Wahl: Es ist sinnvoll, sich frühzeitig mit dem späteren Leben im Alter auseinanderzusetzen. Manches kann man schon im mittleren Lebensalter aufs Gleis setzen, indem man beispielsweise ein Instrument erlernt, Formen des Engagements für später einfädelt, überlegt, wie man später wohnen möchte, und sich insgesamt gut über Fragen des Alterns informiert. Wichtig ist aber vor allem die Einstellung, dass das Alter schöne Seiten hat, dass es nicht mit Siechtum gleichzusetzen ist, sondern dass man noch Neues beginnen und sein Leben aktiv gestalten kann.

Was kann jeder Einzelne tun, um möglichst lange gesund und aktiv zu bleiben?

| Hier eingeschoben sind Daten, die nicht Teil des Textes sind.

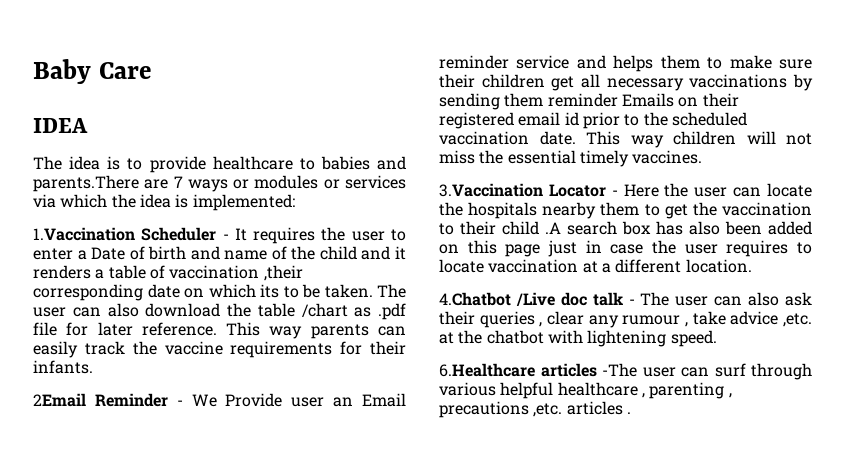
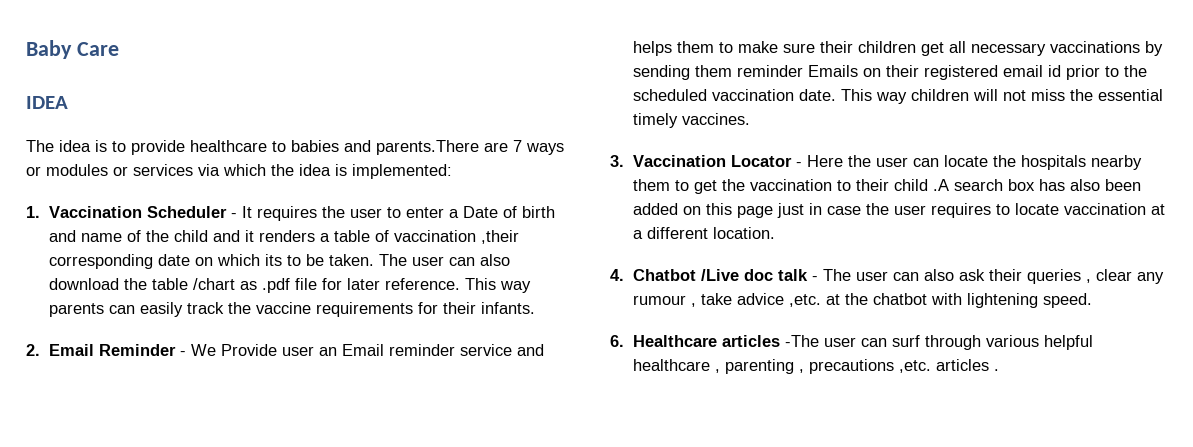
- 1.Vaccination Scheduler - It requires the user to enter a Date of birth and name of the child and it renders a table of vaccination ,their corresponding date on which its to be taken.
+ 1. Vaccination Scheduler - It requires the user to enter a Date of birth and name of the child and it renders a table of vaccination ,their corresponding date on which its to be taken.
- 2Email Reminder - We Provide user an Email reminder service and helps them to make sure their children get all necessary vaccinations by sending them reminder Emails on their registered email id prior to the scheduled vaccination date.
+ 2. Email Reminder - We Provide user an Email reminder service and helps them to make sure their children get all necessary vaccinations by sending them reminder Emails on their registered email id prior to the scheduled vaccination date.
- 3.Vaccination Locator - Here the user can locate the hospitals nearby them to get the vaccination to their child .A search box has also been added on this page just in case the user requires to locate vaccination at a different location.
+ 3. Vaccination Locator - Here the user can locate the hospitals nearby them to get the vaccination to their child .A search box has also been added on this page just in case the user requires to locate vaccination at a different location.
- 4.Chatbot /Live doc talk - The user can also ask their queries , clear any rumour , take advice ,etc. at the chatbot with lightening speed.
+ 4. Chatbot /Live doc talk - The user can also ask their queries , clear any rumour , take advice ,etc. at the chatbot with lightening speed.
- 6.Healthcare articles -The user can surf through various helpful healthcare , parenting , precautions ,etc. articles .
+ 6. Healthcare articles -The user can surf through various helpful healthcare , parenting , precautions ,etc. articles .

Wahl: Der Satz "Wir sind unseres Glückes Schmied" gilt auch fürs Alter. Jeder kann selbst viel dazu beitragen, sich bis ins hohe Alter hinein geistige Fähigkeiten zu erhalten und Herz-Kreislauf-Erkrankungen vorzubeugen. Das gelingt durch eine gesunde Lebensweise mit viel Bewegung, eine ausgewogene Ernährung und den Verzicht aufs Rauchen. Auch für Ältere gibt es geeignete Sportarten wie Nordic Walking. Kraft-Balance-Training wirkt sich noch bei 90-Jährigen positiv auf ihre Gesundheit und die Vermeidung von Stürzen aus. Wichtig ist ein regelmäßiges und langfristiges Training. Dagegen haben Menschen, die ihr Leben lang übergewichtig waren, sich wenig bewegt und viel geraucht haben, ein höheres Risiko, später pflegebedürftig zu werden. Das frühere Leben hat also sehr viel mit dem späteren zu tun. Das Alter ist keine vom vergangenen Leben abgetrennte Phase, sondern eben ein bedeutsamer Teil unseres Lebens als eine ganzheitliche Gestalt.